“Jake, people are gonna be looking to you now.”
Season 2 begins Tuesday, February 12th at 10 PM. Season 1 available for free streaming online at CBS.com, also out on DVD. Starring Skeet Ulrich, Ashley Scott, Lennie James, Kenneth Mitchell and Gerald McRaney.
Continuing with the post-apocalyptic theme around here, today brings us Jericho, the CBS show that gained more publicity for getting canceled than it did during its actual run. When CBS pulled the plug on the show after it garnered mediocre ratings, a fan campaign to bring it back actually succeeded for the first time I can think of, leading CBS to renew it for a short second season as a mid-season replacement. With the continuing writer’s strike, these 7 episodes are Jericho’s chance to build an audience with little to no competition.
After I heard about the campaign to save the show, I figured I should give it a shot and I watched the first season online for free and found it to be surprisingly engaging right from the start. The season is pretty consistent throughout and while it does have its weak points it is relatively addicting and watchable.
The show begins with Jake Green (Skeet Ulrich) returning to his hometown of Jericho, Kansas, to tie up some loose ends in the wake of a death in the family. He intends to stay for only an afternoon due in large part to his strained relationship with his father (Gerald McRaney), the town’s mayor, and his younger brother (Kenneth Mitchell), who resents the fact that Jake left. It becomes clear that Jake was burdened with being the heir apparent to his father and rebelled, leading to his self-imposed exile from Jericho.
His plans go awry, however, when while driving, he notices a mushroom cloud in the distance, the result of a nuclear explosion in Denver, one of many that hit the United States simultaneously.
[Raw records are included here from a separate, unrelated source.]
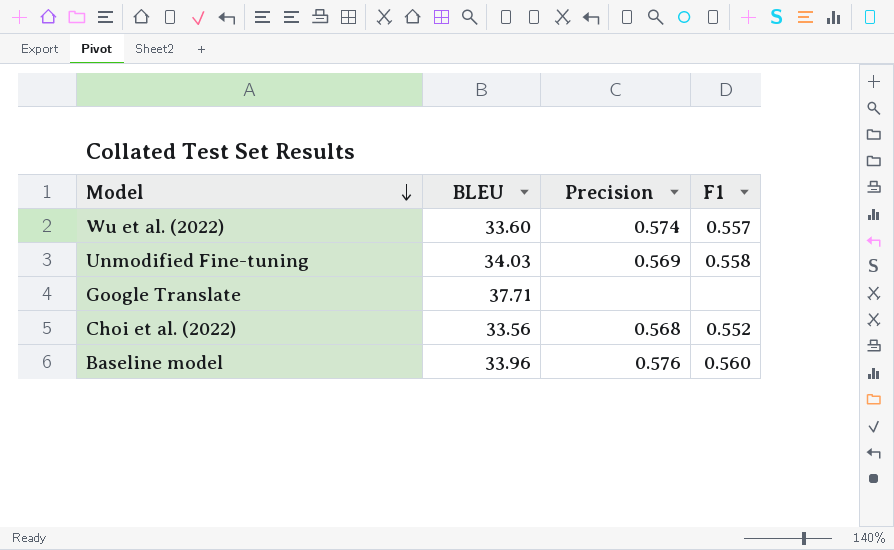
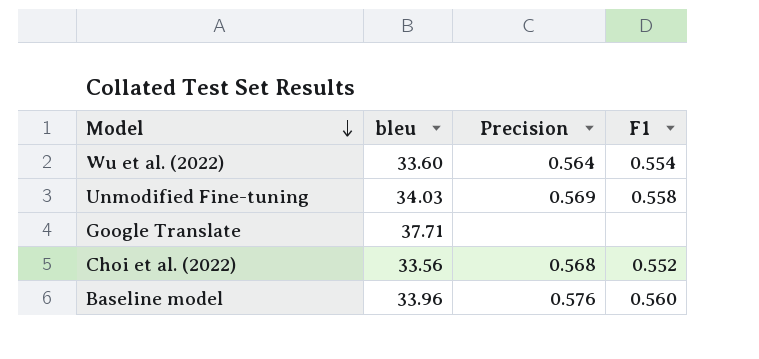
column name: BLEU -> bleu
Wu et al. (2022) | Precision: 0.574 -> 0.564
Wu et al. (2022) | F1: 0.557 -> 0.554

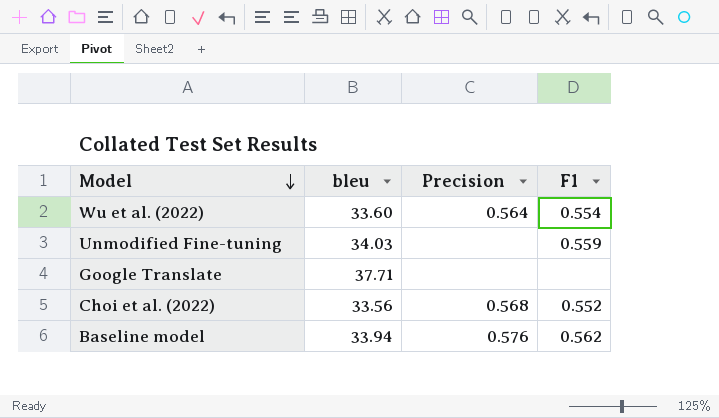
Unmodified Fine-tuning | Precision: 0.569 -> none
Unmodified Fine-tuning | F1: 0.558 -> 0.559
Baseline model | bleu: 33.96 -> 33.94
Baseline model | F1: 0.560 -> 0.562

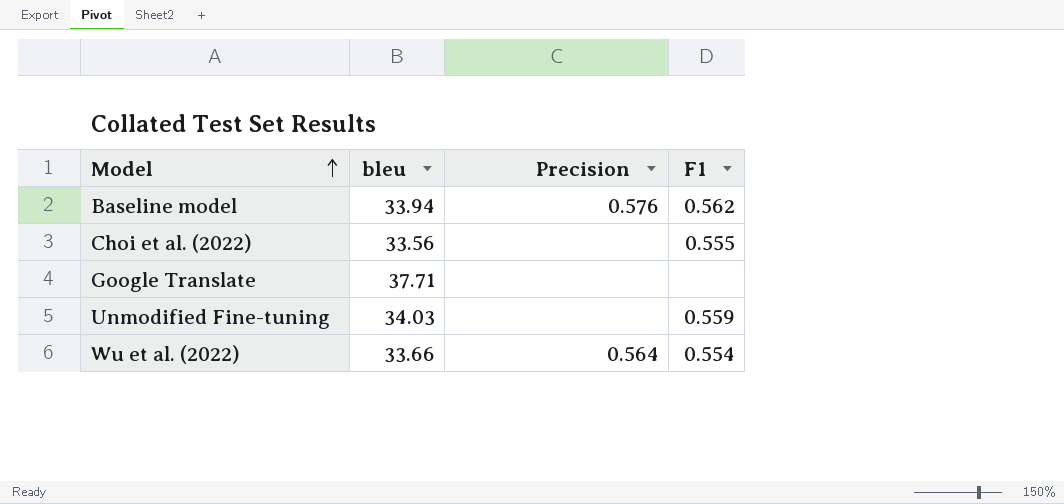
row order: Model descending -> Model ascending
Choi et al. (2022) | Precision: 0.568 -> none
Choi et al. (2022) | F1: 0.552 -> 0.555
Wu et al. (2022) | bleu: 33.60 -> 33.66

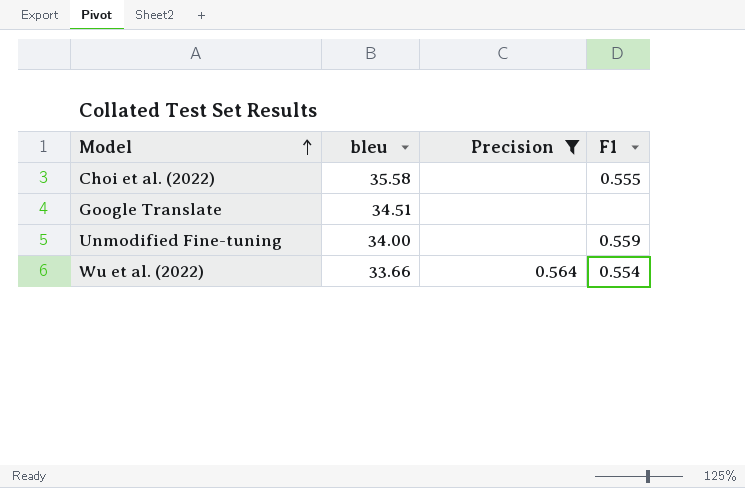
filter: none -> Precision != 0.576
Choi et al. (2022) | bleu: 33.56 -> 35.58
Google Translate | bleu: 37.71 -> 34.51
Unmodified Fine-tuning | bleu: 34.03 -> 34.00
The series focuses on the town and its tenuous hold on civilization in the face of catastrophic disaster, and on Jake’s ascendancy to the leadership of the town. The show is dealing with pretty dark subject matter, and while it can sometimes be too optimistic, it certainly does not shy away from having its main characters do morally dubious things or having depressing subplots.
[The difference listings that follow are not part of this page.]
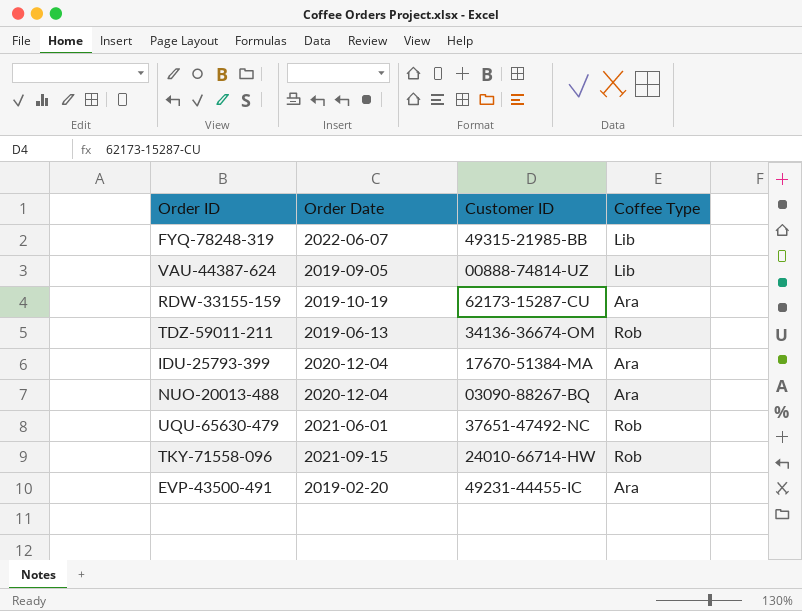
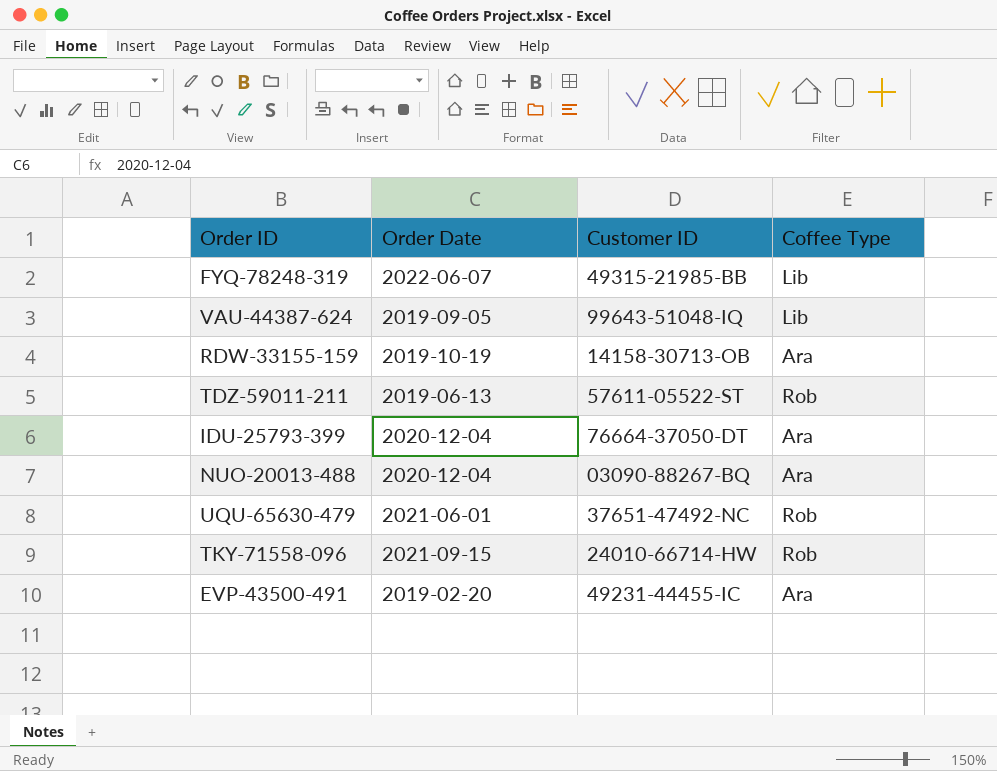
VAU-44387-624 | Customer ID: 00888-74814-UZ -> 99643-51048-IQ
RDW-33155-159 | Customer ID: 62173-15287-CU -> 14158-30713-OB
TDZ-59011-211 | Customer ID: 34136-36674-OM -> 57611-05522-ST
IDU-25793-399 | Customer ID: 17670-51384-MA -> 76664-37050-DT

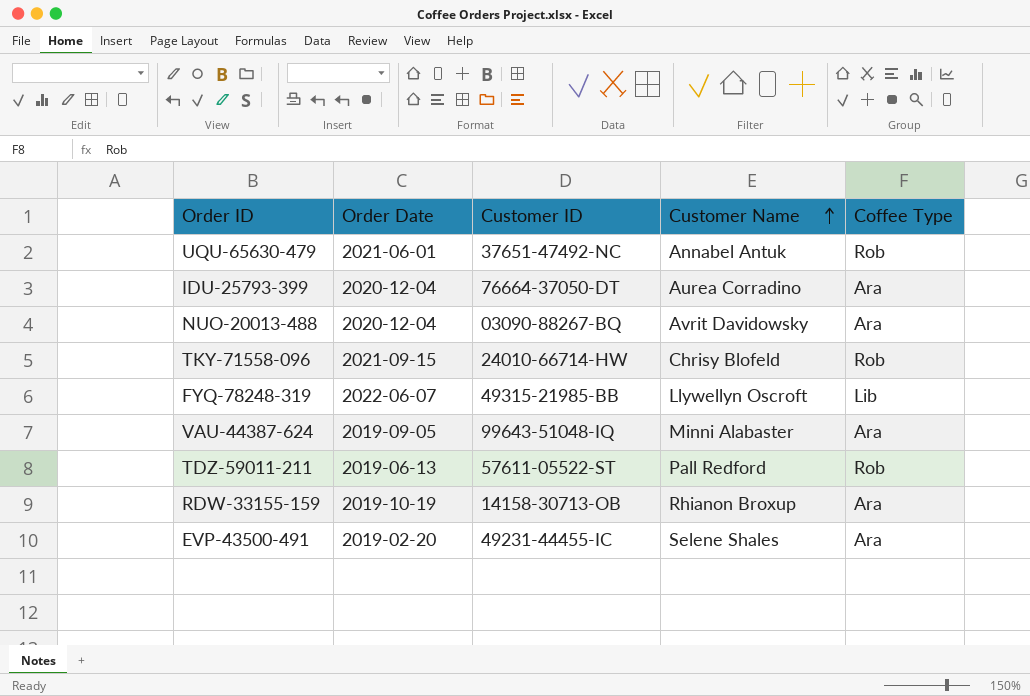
row order: none -> Customer Name ascending
column Customer Name | position: none -> 4
VAU-44387-624 | Coffee Type: Lib -> Ara

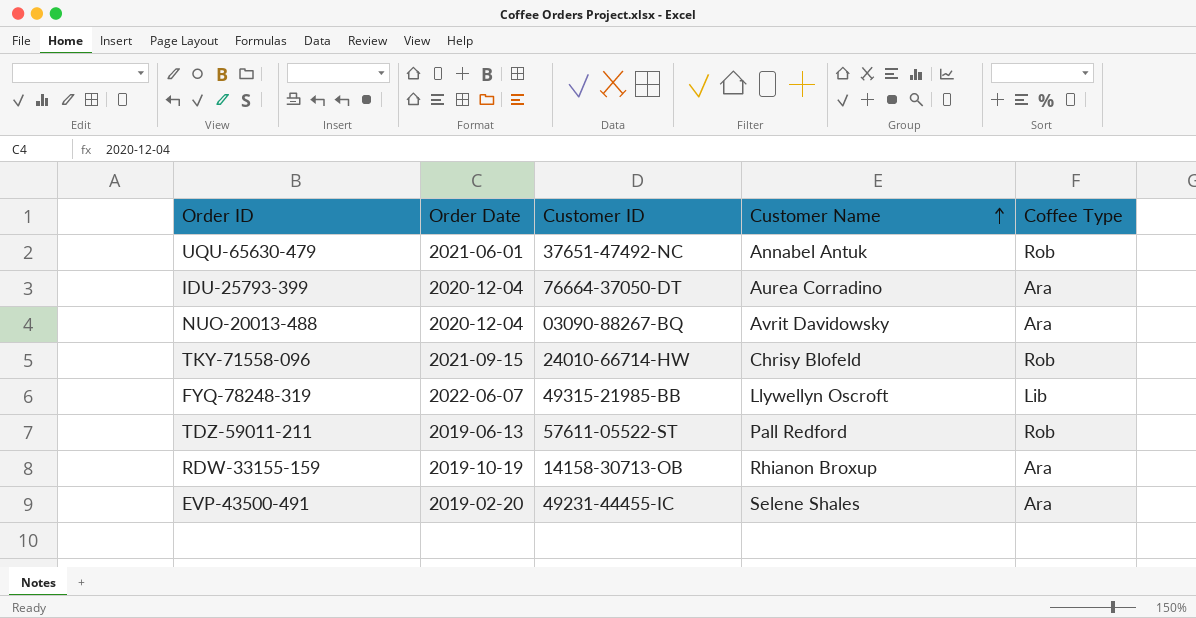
row VAU-44387-624: 2019-09-05 | 99643-51048-IQ | Minni Alabaster | Ara -> none

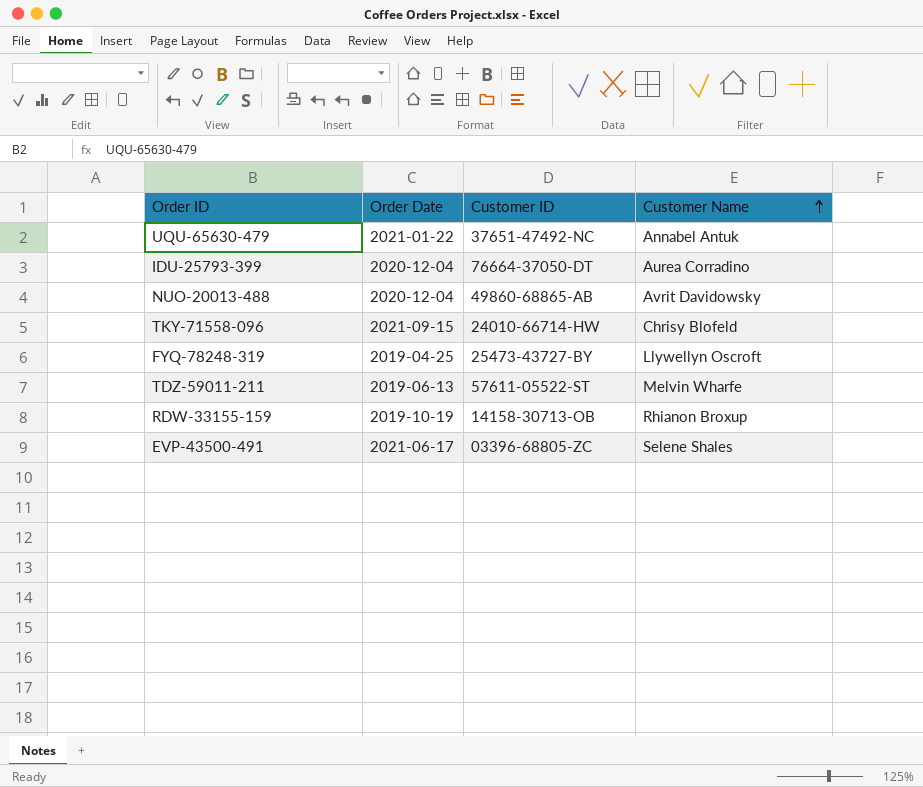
column Coffee Type | position: 5 -> none
UQU-65630-479 | Order Date: 2021-06-01 -> 2021-01-22
NUO-20013-488 | Customer ID: 03090-88267-BQ -> 49860-68865-AB
FYQ-78248-319 | Order Date: 2022-06-07 -> 2019-04-25
FYQ-78248-319 | Customer ID: 49315-21985-BB -> 25473-43727-BY
TDZ-59011-211 | Customer Name: Pall Redford -> Melvin Wharfe
EVP-43500-491 | Order Date: 2019-02-20 -> 2021-06-17
EVP-43500-491 | Customer ID: 49231-44455-IC -> 03396-68805-ZC

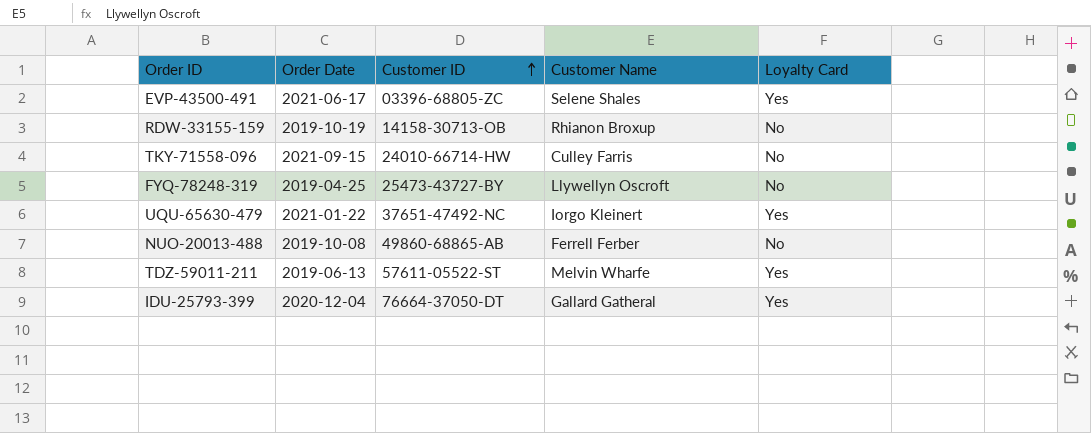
row order: Customer Name ascending -> Customer ID ascending
column Loyalty Card | position: none -> 5
TKY-71558-096 | Customer Name: Chrisy Blofeld -> Culley Farris
UQU-65630-479 | Customer Name: Annabel Antuk -> Iorgo Kleinert
NUO-20013-488 | Order Date: 2020-12-04 -> 2019-10-08
NUO-20013-488 | Customer Name: Avrit Davidowsky -> Ferrell Ferber
IDU-25793-399 | Customer Name: Aurea Corradino -> Gallard Gatheral

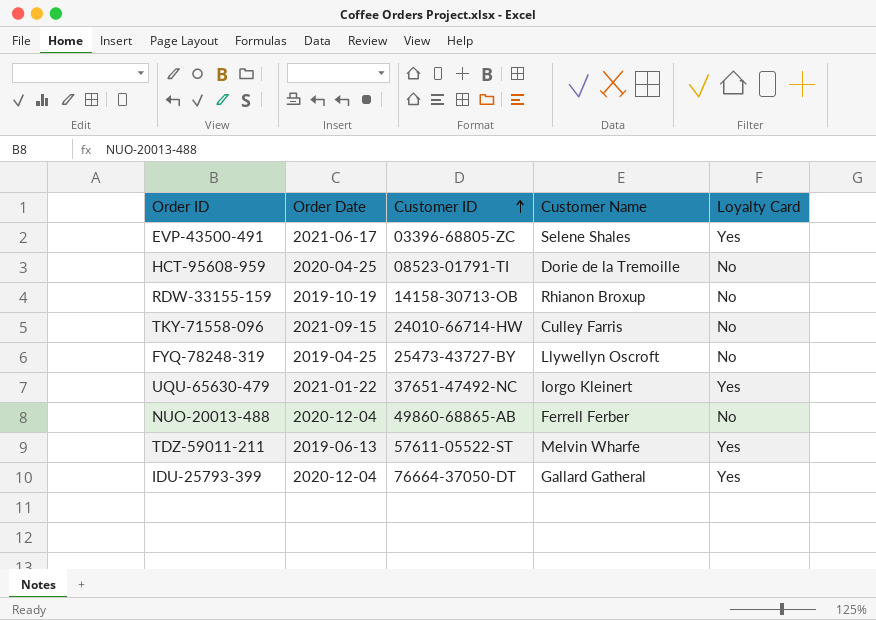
row HCT-95608-959: none -> 2020-04-25 | 08523-01791-TI | Dorie de la Tremoille | No
NUO-20013-488 | Order Date: 2019-10-08 -> 2020-12-04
Ulrich is solid as the anchor of the show, but his character is a little too competent to believe his checkered past. McRaney is convincing as a leader, and though Mitchell’s character starts out kind of whiney he definitely develops over the course of the season. Plus, he looks almost exactly like Peyton Manning with a beard, which is usually amusing. The most interesting character, though, is Robert Hawkins (Lennie James), a newcomer to the town with a mysterious past and some sort of involvement with the nuclear attacks, though it is unclear until the end of the season where his loyalties lie.
The female characters, led by Jake’s one-time love interest (Ashley Scott) are pretty weak and one-note across the board, especially Jake’s mother, who really should be a stronger character. Also watch out for a few episodes where Aasif Mandvi of The Daily Show appears in a serious role as an alcoholic former doctor. It’s a little weird.
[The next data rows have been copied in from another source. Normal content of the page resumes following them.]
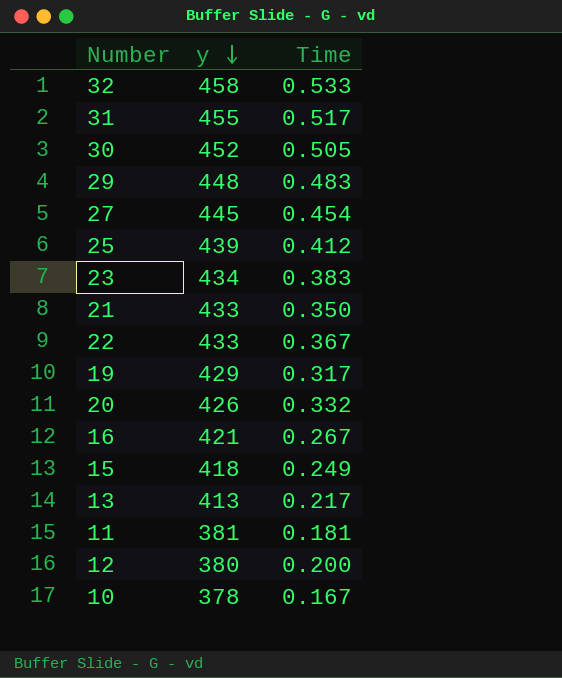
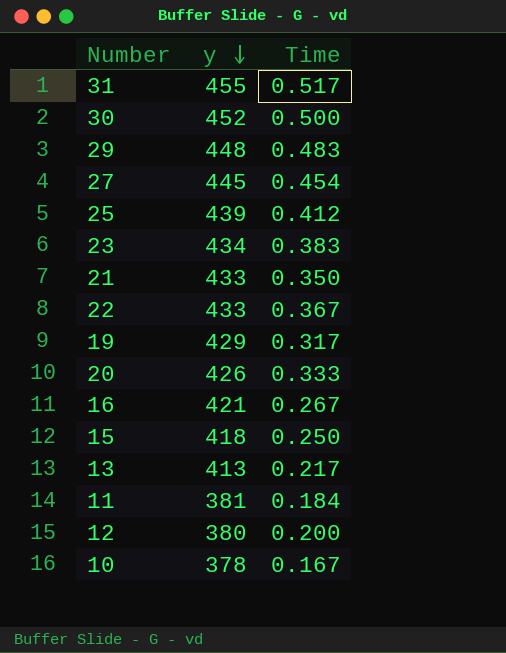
row 32: 458 | 0.533 -> none
30 | Time: 0.505 -> 0.500
20 | Time: 0.332 -> 0.333
15 | Time: 0.249 -> 0.250
11 | Time: 0.181 -> 0.184

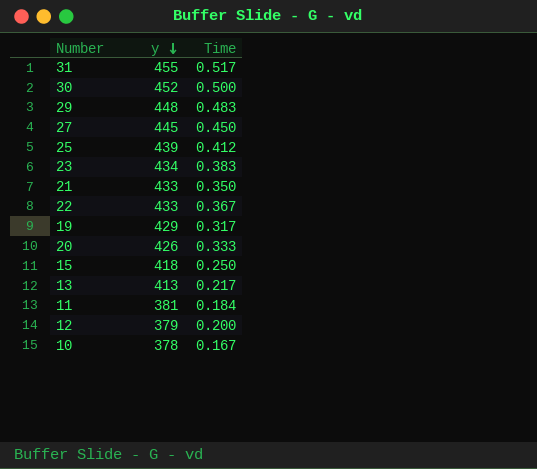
row 16: 421 | 0.267 -> none
27 | Time: 0.454 -> 0.450
12 | y: 380 -> 379

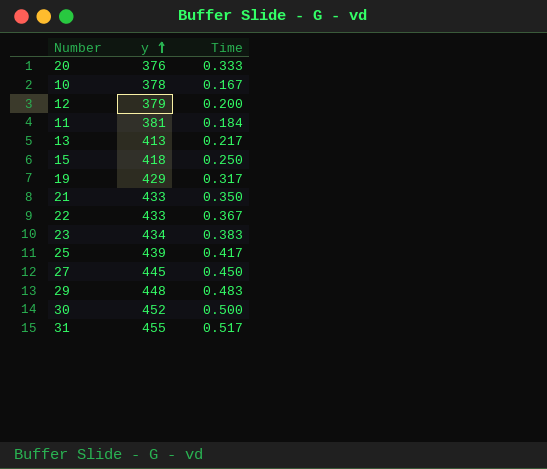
row order: y descending -> y ascending
20 | y: 426 -> 376
25 | Time: 0.412 -> 0.417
There are some problems that crop up in many serials, like the inevitable lame sub-plots (the country boy/city girl stuck in the town romance I could do without), and problems balancing the story of each episode with the overall arc. However, by the end of the season, you get a lot of answers, so that problem is avoided. And the final few episodes end up being really, really good. So, if you’re looking to get your fix of new episodic TV, and you missed Jericho the first time around, it’s definitely worth a look.